Copacabana/RJ – Um ensaio que terminou em colisão levou o cantor Toni Garrido, 58, à 12ª DP após seu carro atingir a moto de um policial militar na noite de sábado, 2 de setembro. O cabo, de 44 anos, sofreu fratura na perna; o artista fez bafômetro (negativo) e foi liberado, mas a investigação apura se ele avançou o sinal vermelho.
- Em resumo: PM fraturado, teste de alcoolemia zerado e inquérito por lesão culposa em andamento.
Como foi a batida, segundo a polícia
Testemunhas relataram que o SUV dirigido por Garrido seguia pela Rua Barata Ribeiro quando colidiu lateralmente com a moto da Unidade de Polícia Pacificadora. O cantor alega ter passado no amarelo; já a PM sustenta que o semáforo estava fechado. Imagens de câmeras públicas e particulares foram requisitadas para confirmar a sequência dos fatos.
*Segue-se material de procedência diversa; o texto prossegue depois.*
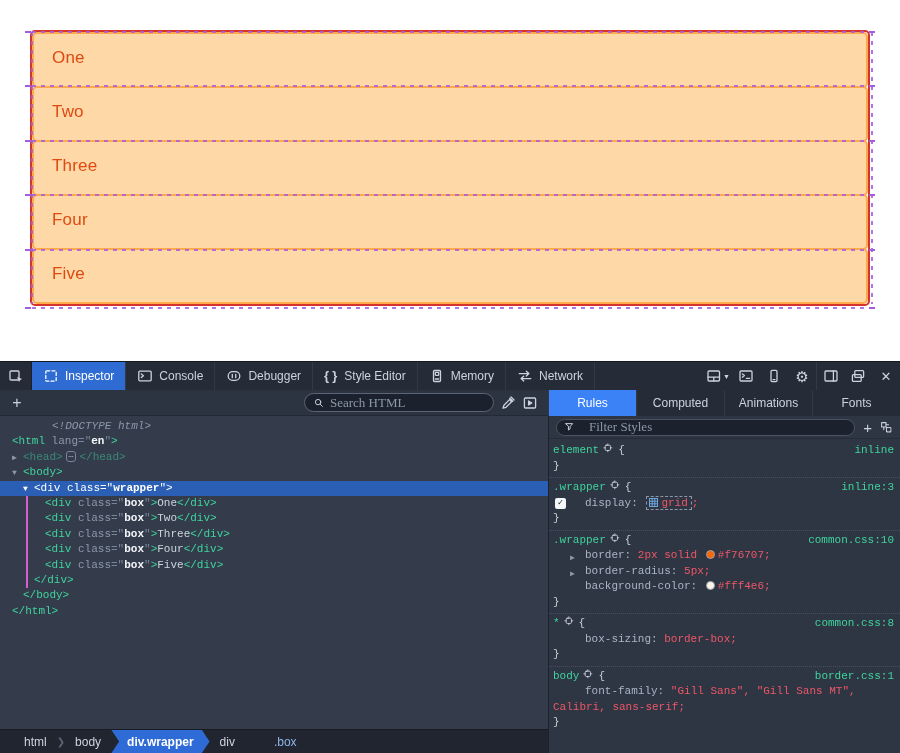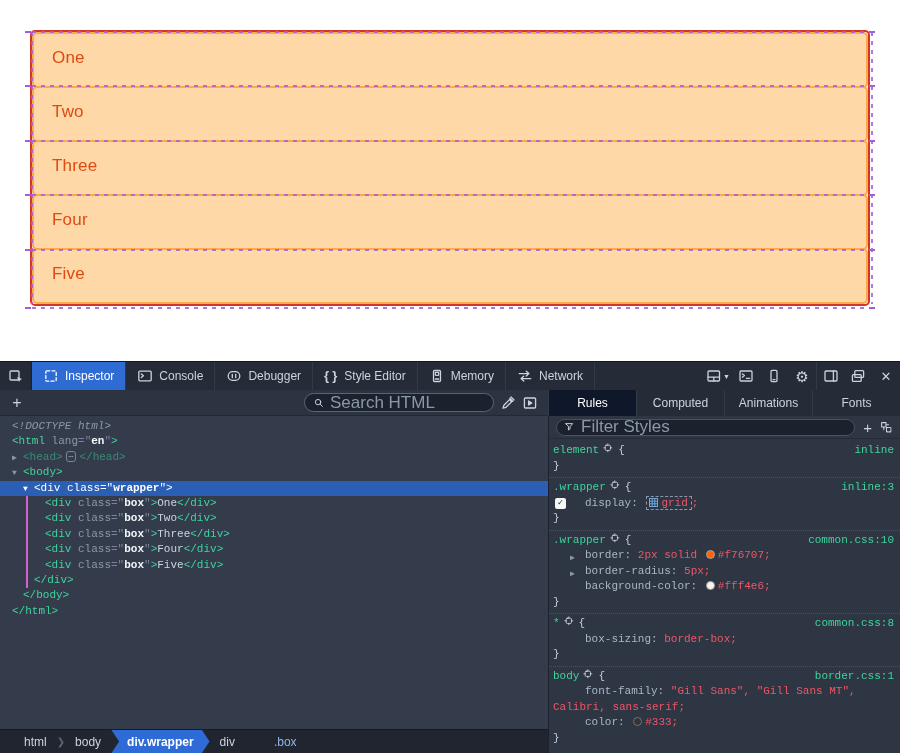"Search HTML" .searchpill input, .filterpill input { font-family: Liberation Sans, sans-serif -> Liberation Serif, serif; font-size: 17px -> 13px }
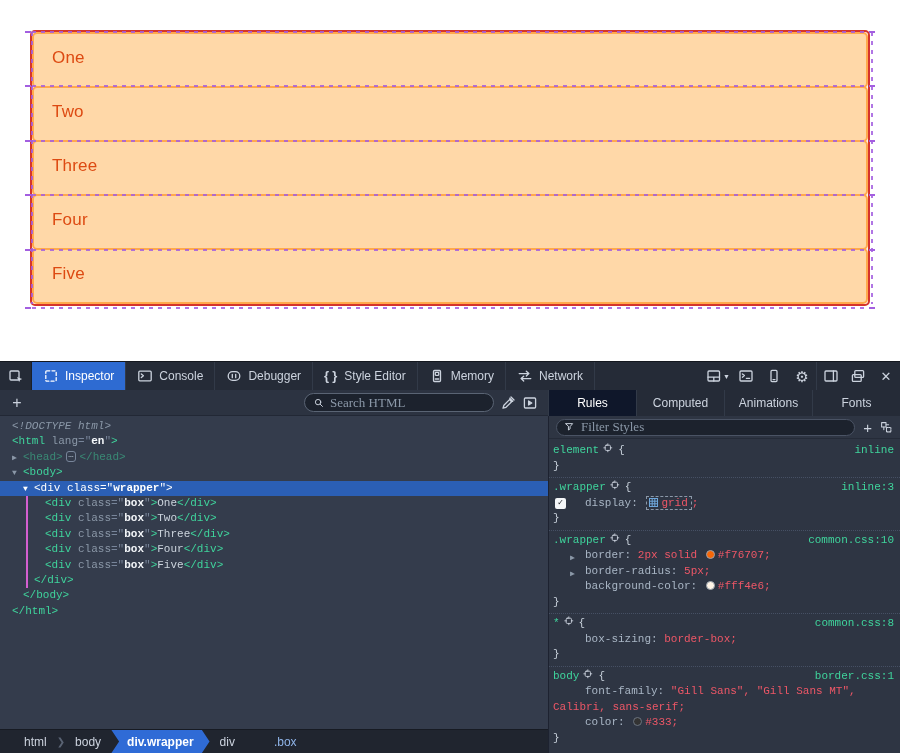"Rules" .stab.active { background: #0f172a -> #3b82f6 }
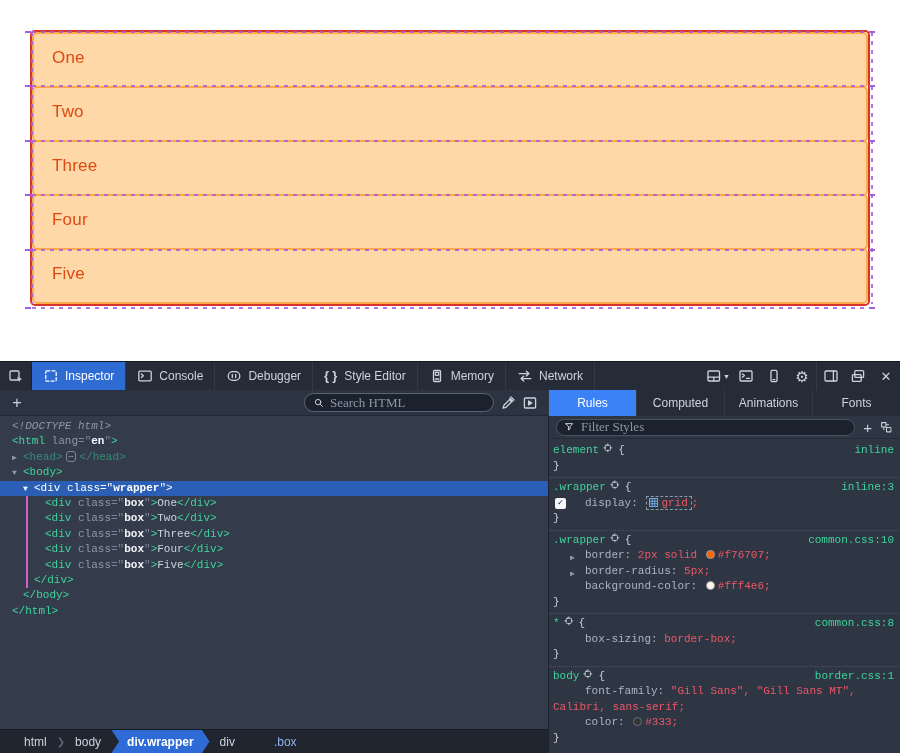"<!DOCTYPE html>" .mline .i { margin-left: none -> 40px }
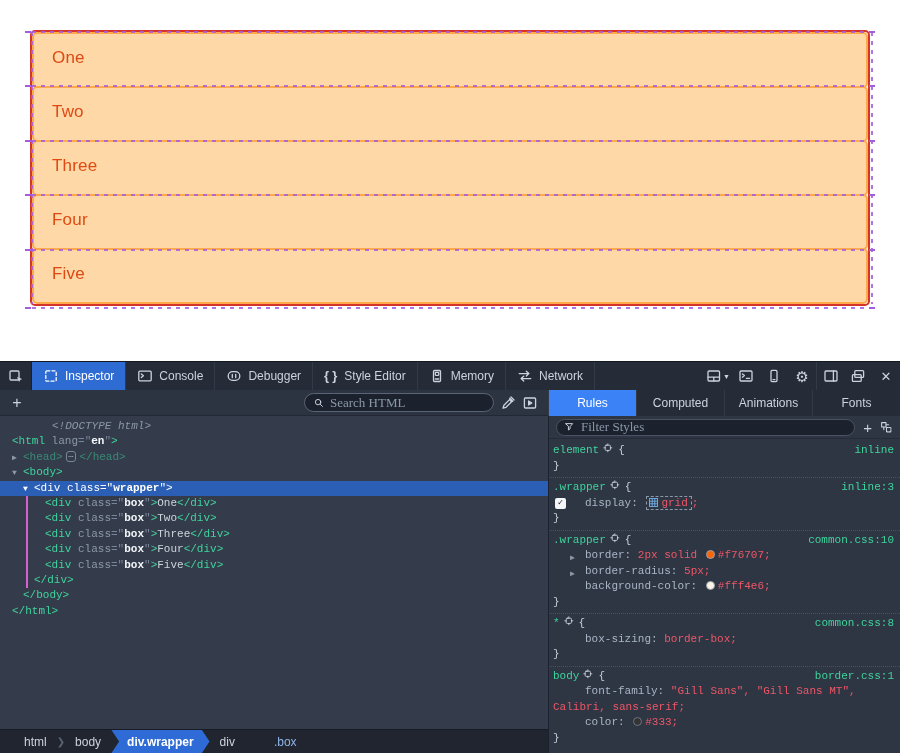"Filter Styles" .filterpill { gap: 5px -> 13px }
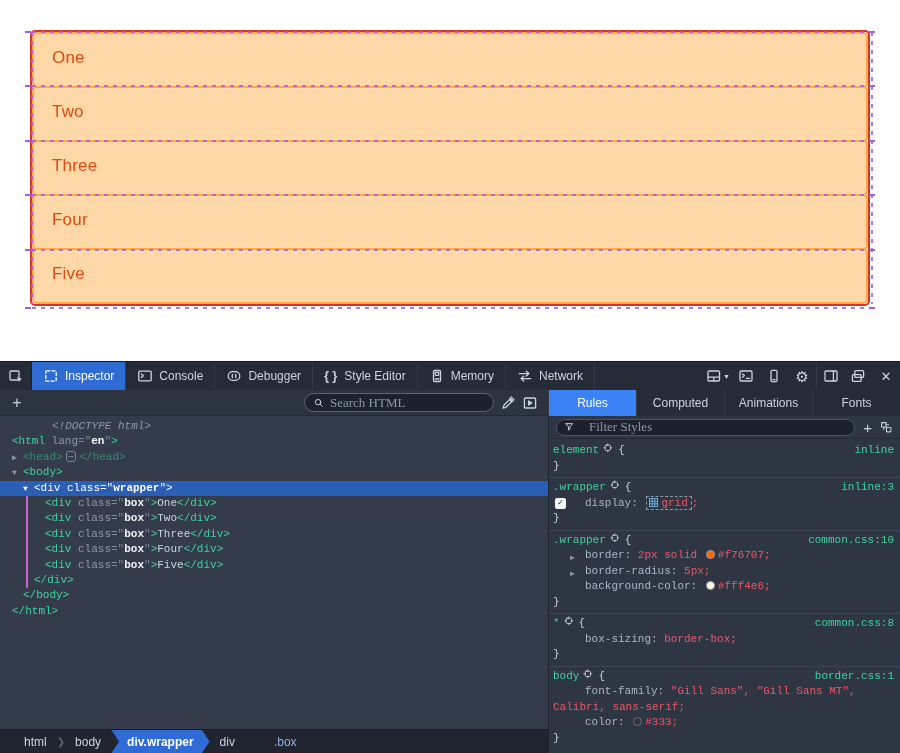"color: #333;" div.prop { html: <div><span>color: </span><span></span><span>#333;</span></div> -> none }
Dados da Polícia Rodoviária Federal indicam que colisões entre automóveis e motocicletas respondem por mais de 30% das mortes em vias urbanas no país, evidenciando a gravidade desse tipo de choque.
“O motociclista foi socorrido consciente, com fratura exposta, e encaminhado ao Hospital Central da PM, onde permanece estável”, informou nota da corporação.
O que pesa contra (ou a favor) de Toni Garrido
Além do resultado negativo no teste de alcoolemia, o artista não apresentava sinais de embriaguez, fator que pode atenuar eventual responsabilização. No entanto, o Código de Trânsito Brasileiro pune quem avança sinal fechado com multa gravíssima e possibilidade de suspensão da CNH quando há lesão.

O delegado responsável aguarda laudo da perícia e os vídeos de segurança para decidir se indiciará o cantor por lesão corporal culposa. Caso condenado, Garrido pode pegar até dois anos de detenção, pena que costuma ser convertida em medidas alternativas porque não houve intenção.